Ahmet Paftalı emniyet müdürlükleri ve valilik yapmış önemli bir bürokrattı. Büyük de Beşiktaşlı.
Camiayı bir arada tutup, tek bilet olmasında da önemli rol oynardı. Hatta Beşiktaş'ın efsane yöneticisi, Süleyman abinin de sağ kolu olan hatta "Evladı, prensi" olarak da tanımlanan Metin Keçeli'nin anlattığı bir olayı aktarayım burada. Metin abinin ağzından anlatıyorum:
***
Bir divan seçimi öncesi Ahmet abiyle (Paftalı) birlikteyiz.
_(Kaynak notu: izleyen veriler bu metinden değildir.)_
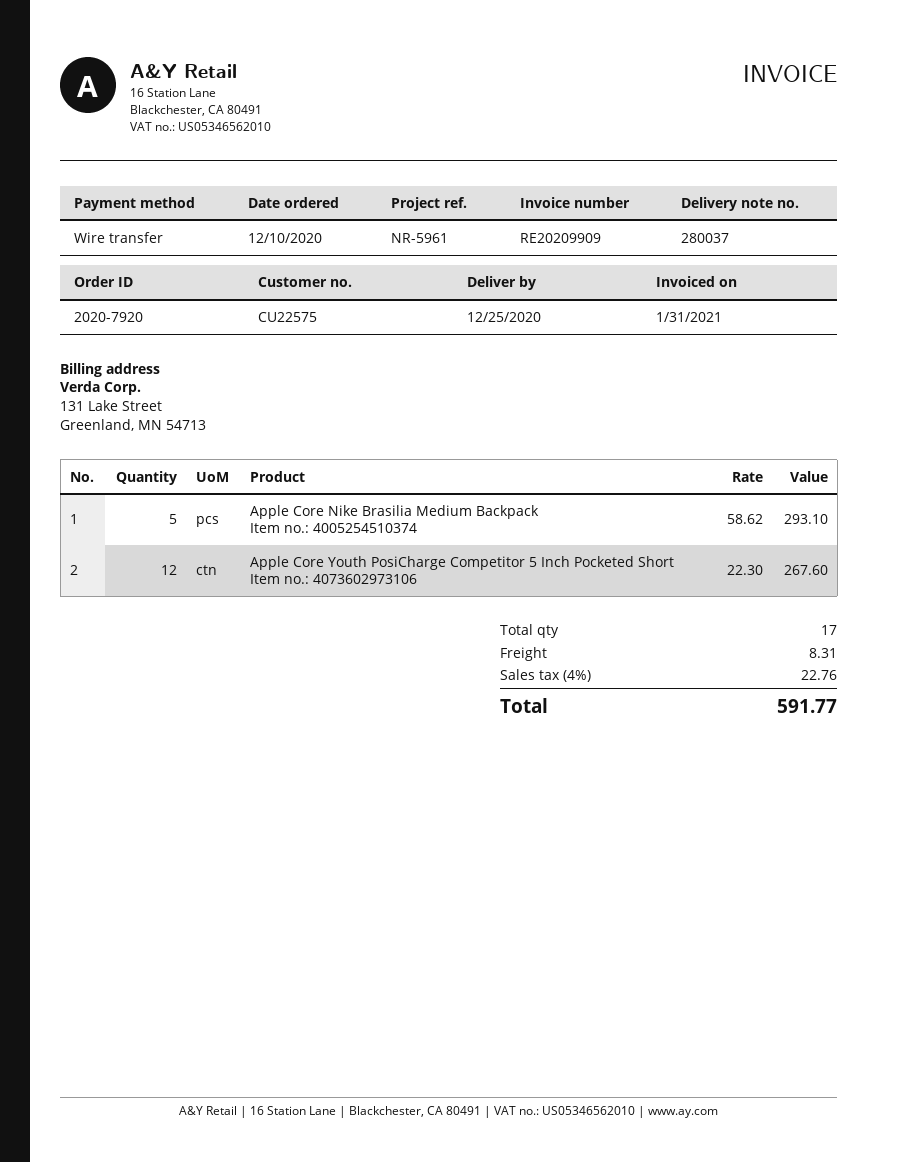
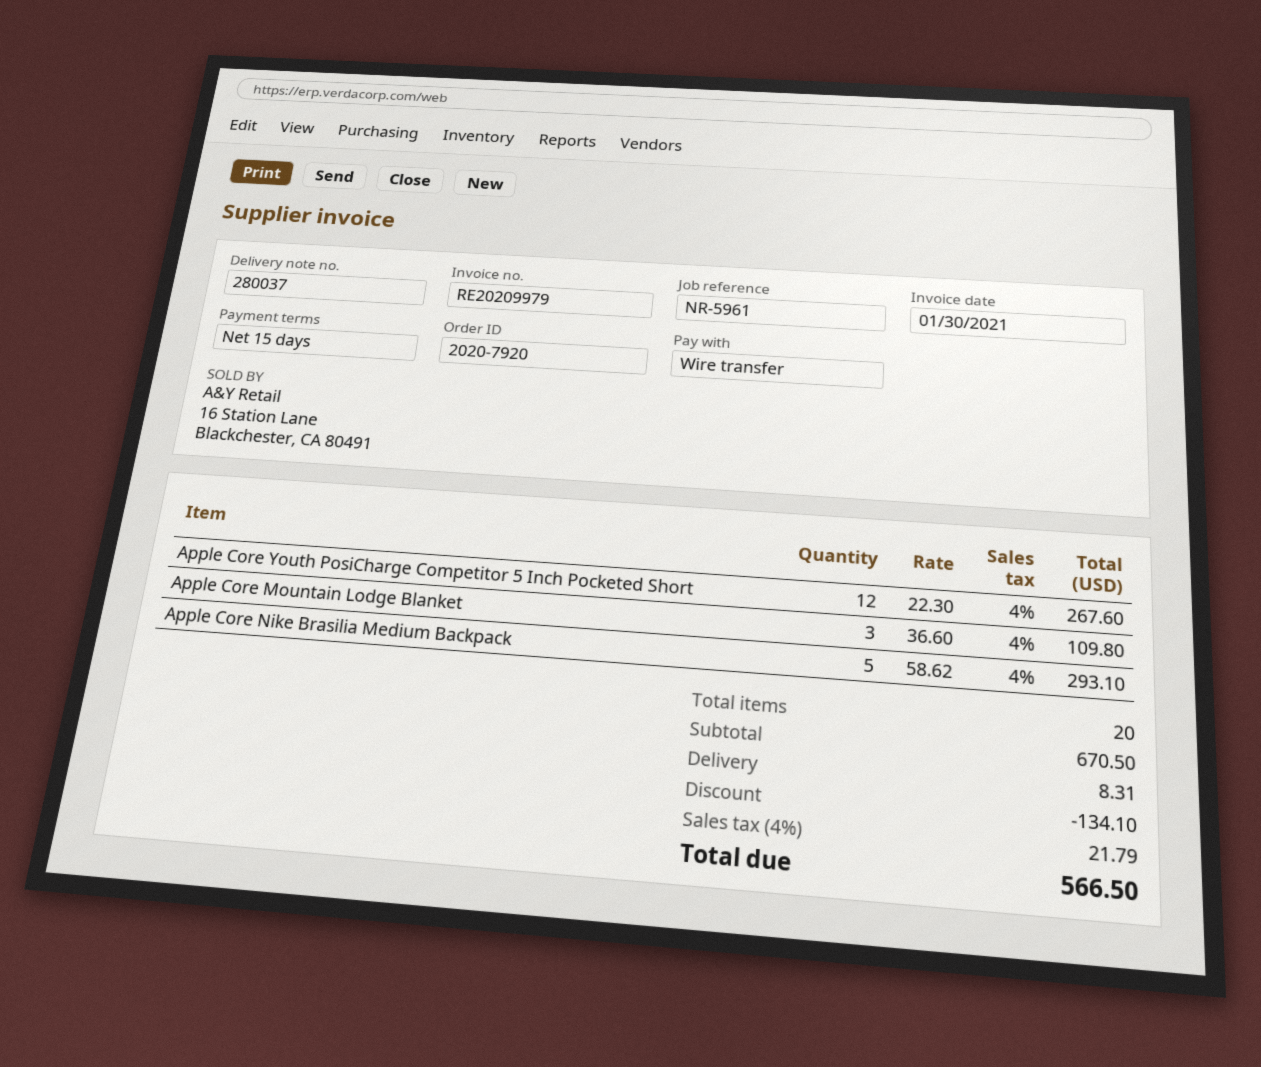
invoice number: RE20209909 -> RE20209979
invoice date: 2021-01-31 -> 2021-01-30
Apple Core Mountain Lodge Blanket: none -> 3 x 36.60 = 109.80
total quantity: 17 -> 20
discount: none -> 134.10
tax: 4% = 22.76 -> 4% = 21.79
total: 591.77 -> 566.50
Süleyman abi, Şan abi (Ökten) ve ben. Ahmet abinin seçilmesini bekliyoruz. O sırada kapı açıldı içeri çok saygı duyduğum Beşiktaş Kulübü için önemli işler yapmış, benim de başkanlığı döneminde yanında bulunduğum Gazi abi (Akınal) girdi. Onun da divan başkanlığı için aday olacağı söyleniyordu. Kapı açılınca o gülerek;
- Hayrola, dedi; ne yapıyorsunuz seçime hazırlıklık mı?
Kahkahalar atıldı karşılıklı. Geldi oturdu. Kahveler söylendi. Ve Gazi abi Ahmet abiye dedi ki;
- Olur mu öyle şey! Siz adaysanız ben yokum!
***
Metin abinin affına sığınarak aktardım bir sohbette bana anlattığı bu anısını. Peki neden anlattım? Görüyor musunuz saygıyı sevgiyi birlikteliği.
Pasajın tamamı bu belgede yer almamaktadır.